The study was performed to clarify if apomorphine at the level of the rat corpus cavernosum can produce erectile responses or interfere with nerve-induced penile erection. Apomorphine (10(-9)-10(-4) M) exhibited a 10-fold higher potency to relax phenylephrine (Phe)- than endothelin-1 (ET-1)-induced contractions. Relaxant effects of apomorphine in Phe-activated corpus cavernosum did not change tissue levels of cyclic nucleotides, and were unaffected by inhibition of the synthesis of nitric oxide, or by inhibition of the soluble guanylate cyclase. Relaxations by apomorphine of ET-1-contracted rat corpus cavernosum were not influenced by alpha2-adrenoceptor blockade (yohimbine, 10(-7) M), or by the dopamine D1-like receptor antagonist SCH 23390 (10(-6) M). Clozapine (10(-6) M), a proposed dopamine D2-like receptor antagonist, partly reduced apomorphine-induced relaxations, and significantly altered the -log IC50 value for apomorphine.

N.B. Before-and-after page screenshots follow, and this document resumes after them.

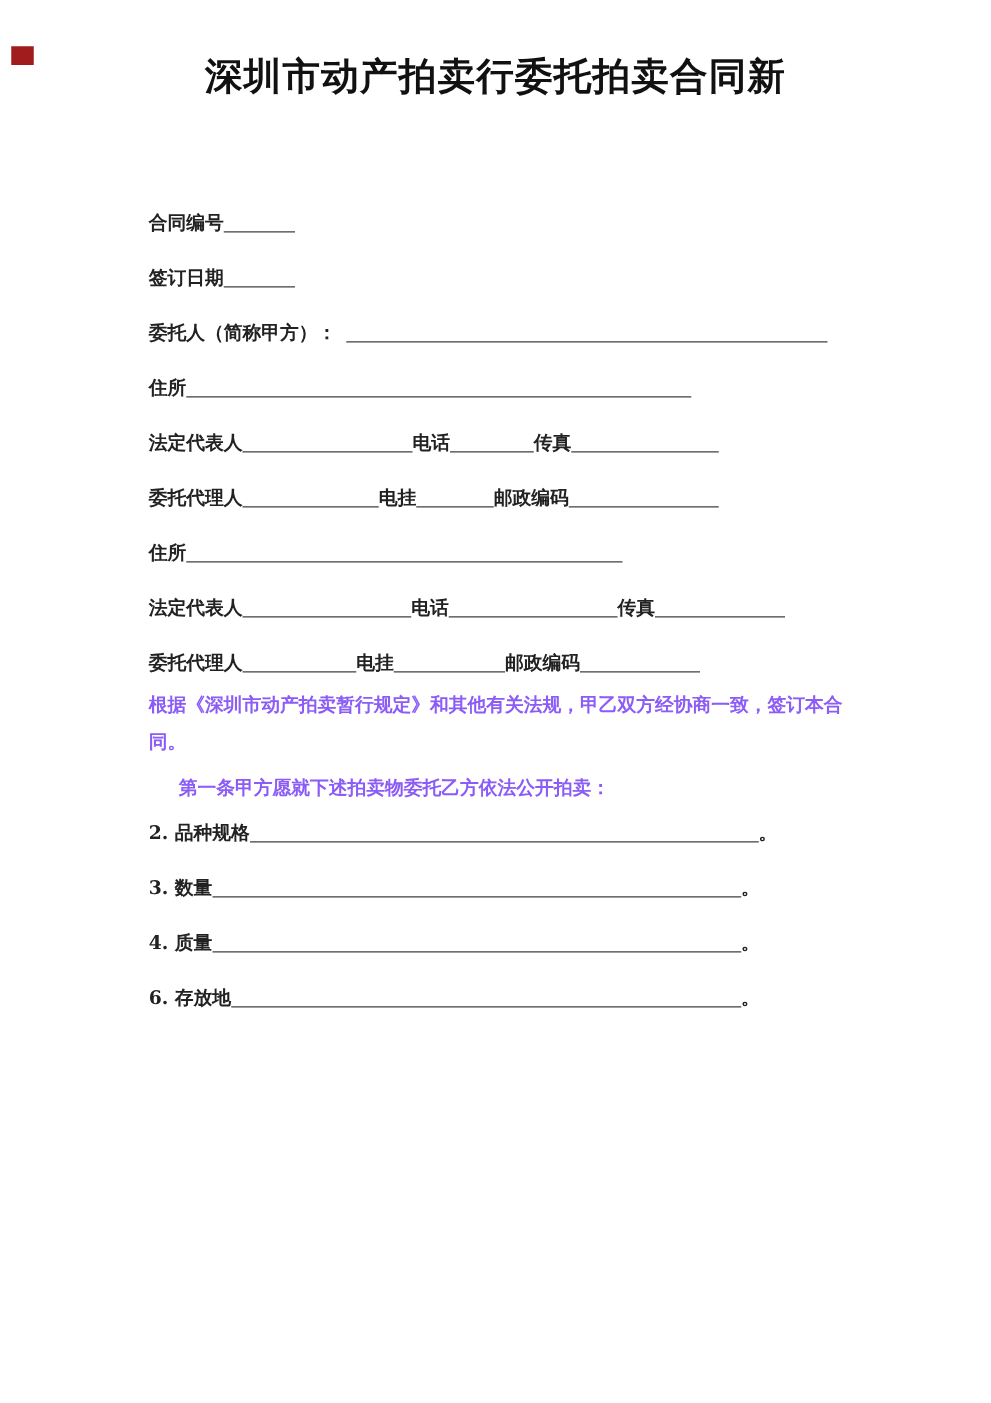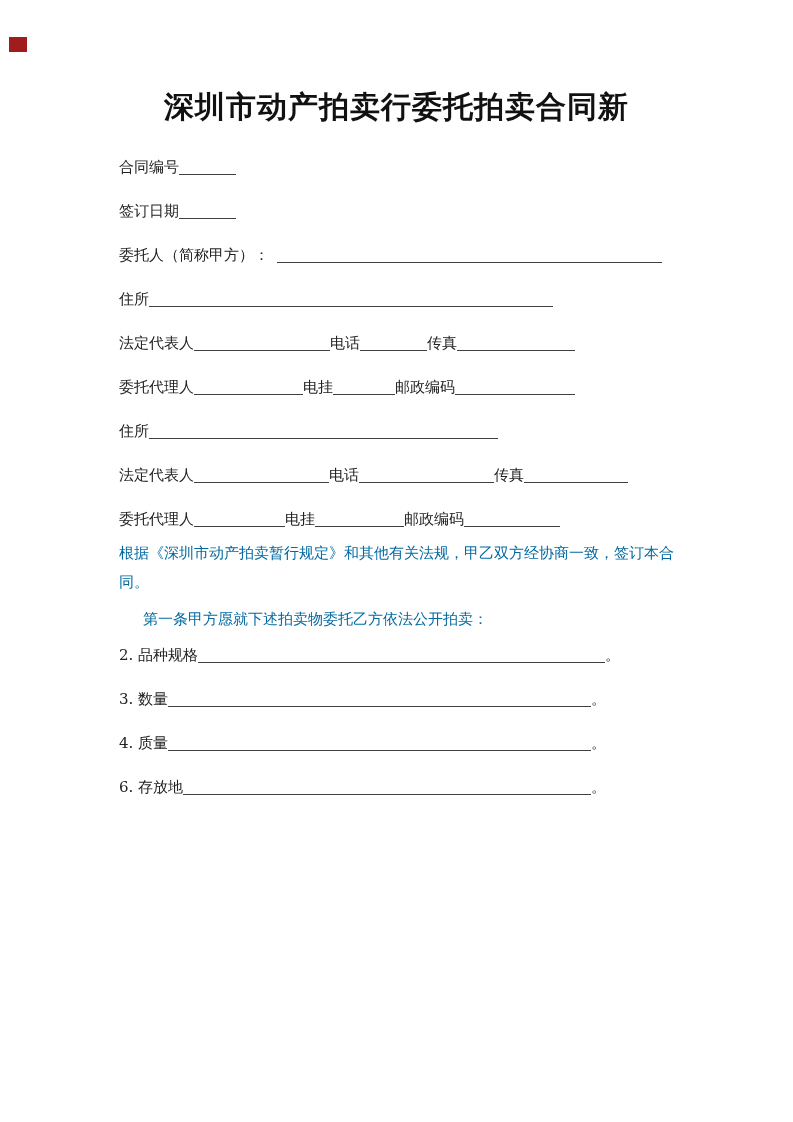--- a/index.html
+++ b/index.html
@@ -21,7 +21,7 @@
   }
   .title {
     margin: 0;
-    padding-top: 89px;
+    padding-top: 44px;
     text-align: center;
     font-size: 30px;
     line-height: 36px;

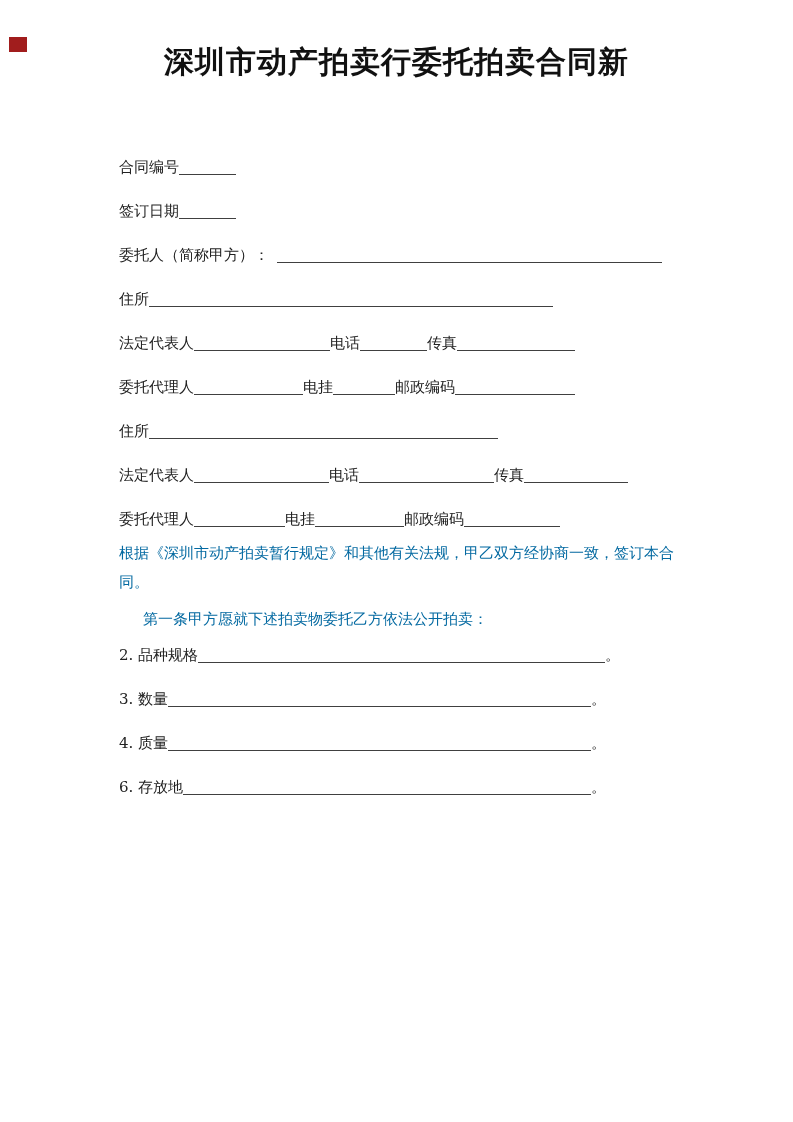--- a/index.html
+++ b/index.html
@@ -32,8 +32,9 @@
   .content {
     position: absolute;
     left: 119px;
-    top: 158px;
+    top: 169px;
     width: 557px;
+    font-weight: bold;
   }
   .f-line {
     font-size: 15px;

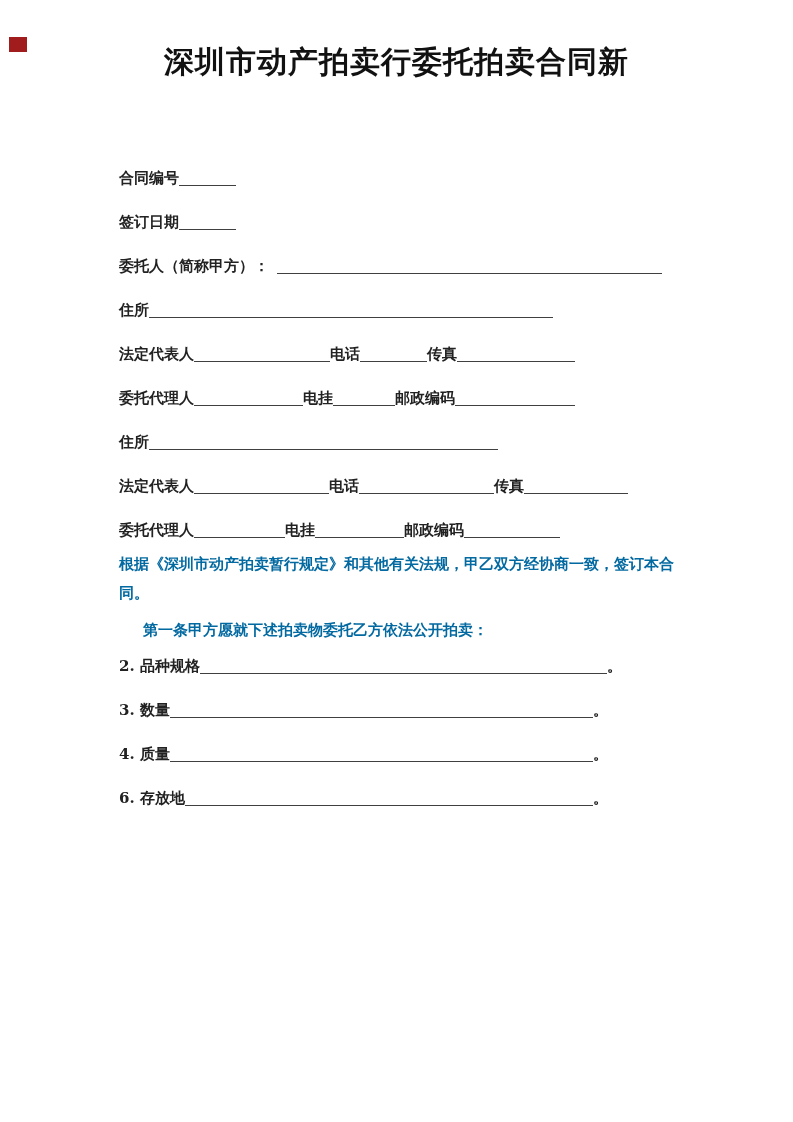--- a/index.html
+++ b/index.html
@@ -50,7 +50,7 @@
     border-bottom: 1.5px solid #404040;
     vertical-align: -3px;
   }
-  .para { font-size: 15px; margin: 0; color: #0369a1; }
+  .para { font-size: 15px; margin: 0; color: #8b5cf6; }
   .preamble { margin-top: 10px; line-height: 29px; }
   .heading1 { margin-top: 13px; line-height: 19px; margin-left: 24px; }
   .items    { margin-top: 17px; }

Nerve-induced contractions of the rat corpus cavernosum were attenuated by apomorphine in a concentration-dependent and biphasic manner. Yohimbine (10(-7) M) abolished the biphasic concentration-response pattern. SCH 23390 (10(-6) M) attenuated the inhibitory effects of apomorphine on contractions, and significantly altered the -log IC50 value for the compound. In anesthetized rats (50 mg kg(-1) pentobarbital sodium, 10 mg kg(-1) ketamine), intracavernous apomorphine (100, 300, or 1000 nmol) did not have effects on basal cavernous pressure under resting conditions, and did not affect filling or emptying rates, or peak pressures of the rat corpus cavernosum during submaximal activation of the cavernous nerve. In awake rats, apomorphine produced a maximal number of erections at 300 nmol kg(-1). In the rat isolated corpus cavernosum, pre- and postjunctional effects of apomorphine appear to involve dopamine D1- and D2-like receptors, as well as alpha-adrenoceptors. At relevant systemic doses of apomorphine, peripheral effects of the compound are unlikely to contribute to its proerectile effects in rats.